Malvern's brave Jane completes 60th birthday skydive raises Brain Tumour Research funds - The Malvern Observer

Malvern's brave Jane completes 60th birthday skydive raises Brain Tumour Research funds

Malvern Editorial 17th Sep, 2020 Updated: 17th Sep, 2020   0

A MALVERN woman celebrated her 60th birthday by jumping 13,000ft out of a plane to raise funds to help find a cure for brain tumours.

Jane Godfrey’s challenge at Hinton-in-the-Hedges airfield near Brackley, Northamptonshire, was inspired by three people living with the devastating disease.

Among them was Ben Lindon from Ledbury who was diagnosed with an inoperable brain tumour 12 years ago, aged 29.

He has had radiotherapy and over 100 cycles of chemotherapy, yet, despite his condition, he has taken on a number of gruelling challenges to raise funds for the charity Brain Tumour Research.


They included running the London Marathon, climbing the Three Peaks, cycling from John O’Groats to Land’s End and kayaking 100km down the River Wye whilst on his 100th cycle of chemotherapy.

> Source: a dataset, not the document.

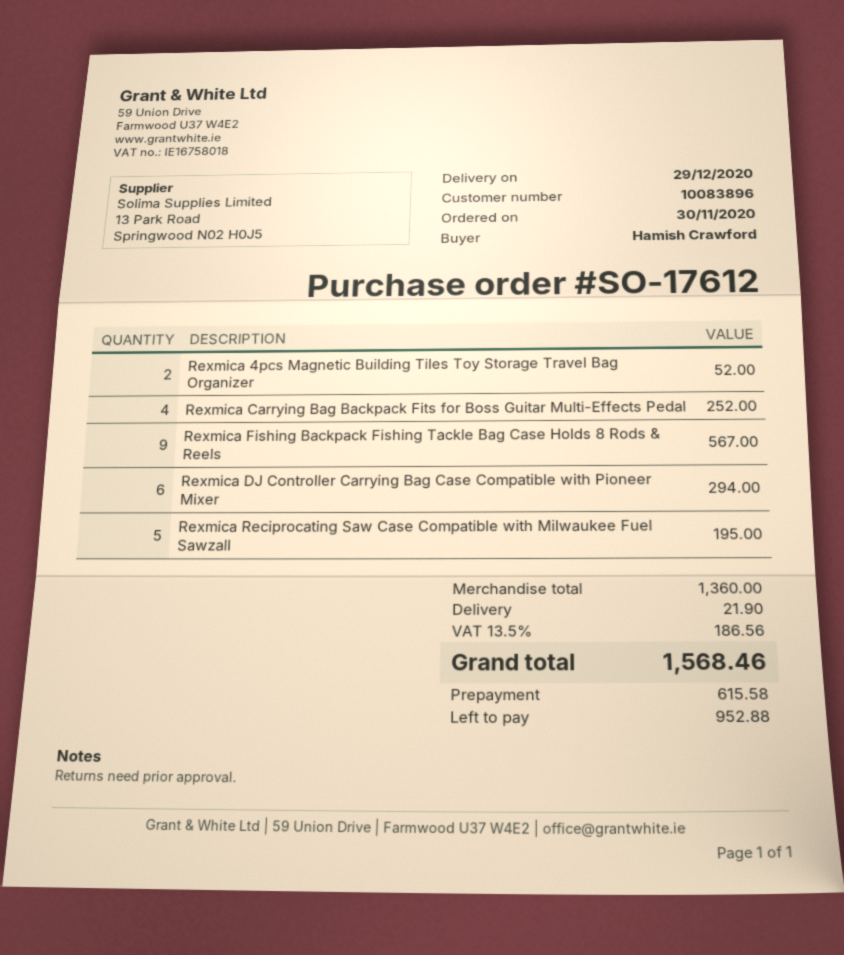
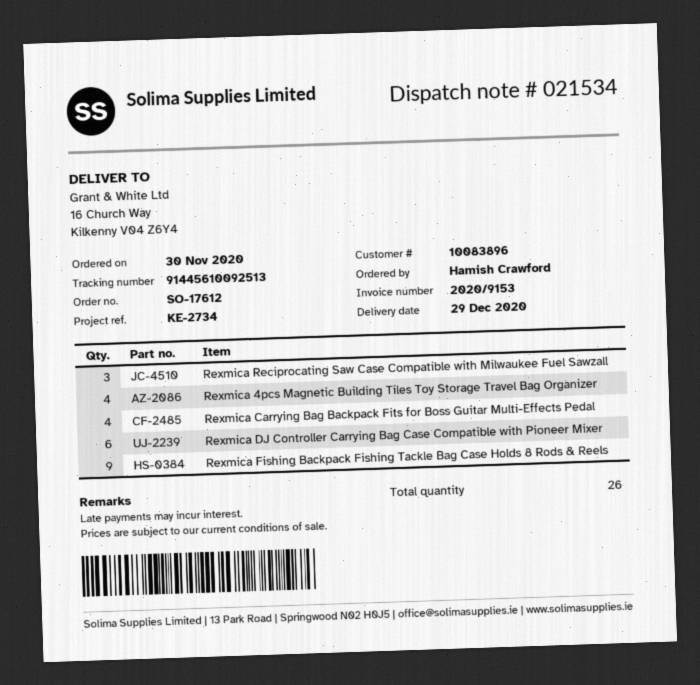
Rexmica 4pcs Magnetic Building Tiles Toy Storage Travel Bag Organizer: 2 -> 4
Rexmica Reciprocating Saw Case Compatible with Milwaukee Fuel Sawzall: 5 -> 3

Ben has seizures as a result of his brain tumour and has twice had to undergo intensive rehabilitation after they led to massive strokes. His latest has meant him moving into sheltered housing and relying on a wheelchair and mobility scooter to get around.

Against all the odds, Ben fathered two children, Martha and Sidney, now eight (tomorrow) and six respectively. He needs someone to help him look after them when they come to visit him and relies on Jane, when other family members cannot be present.

Jane said: “Ben is amazing, so positive and inspiring. I am really happy to be raising money for the same amazing charity.

“As well as Ben, my friend’s daughter Sarah has recently been diagnosed with a brain tumour and I have another friend whose son Charlie was diagnosed with a high-grade brain tumour, aged five.

“He endured several craniotomies, followed by intensive treatment in the form of radiotherapy and chemotherapy.

“It has been horrendous watching Charlie going through this but he is a little fighter. The drugs used have not changed in 50 years, sadly due to a lack of investment in research.”

Jane’s 60th birthday was on March 11 and her jump was originally scheduled for March 21 but it fell victim to the pandemic.

“The next date was put off due to high winds so I thought third time lucky.

“I arrived at the airfield and was harnessed up and walking to the plane when the heavens opened and torrential rain put a spanner in the works once again.”

Jane’s jump finally went ahead on September 11.

“It was such an amazing experience.

“Most of my friends and family thought I was totally bonkers and when I was sat on the edge of the plane waiting to jump, I thought that maybe they were right!

“My feelings of uncertainty soon dissipated once the parachute opened and I witnessed fluffy white clouds and fantastic views.

“I even had control of the parachute myself for part of the descent.

“On landing all I could say was ‘amazing, amazing, amazing. I would happily do it again.

“I am delighted so many people have donated – I have more than exceeded my target of £1,000.

“We desperately need to find more effective treatments and ultimately a cure for this terrible disease.”

Brain tumours kill more children and adults under the age of 40 than any other cancer, yet historically just 1 per cent of the national spend on cancer research has been allocated to this devastating disease.

Melanie Tiley, community development manager at Brain Tumour Research, said: “We are very grateful to Jane for her support and congratulate her on her courage to jump out of a plane as part of her 60th birthday celebrations.”

Brain Tumour Research funds sustainable research at dedicated centres in the UK.

It also campaigns for the Government and the larger cancer charities to invest more in research into brain tumours in order to speed up new treatments for patients and, ultimately, to find a cure.

The charity is calling for a national annual spend of £35 million in order to improve survival rates and patient outcomes in line with other cancers such as breast cancer and leukaemia and is also campaigning for greater repurposing of drugs.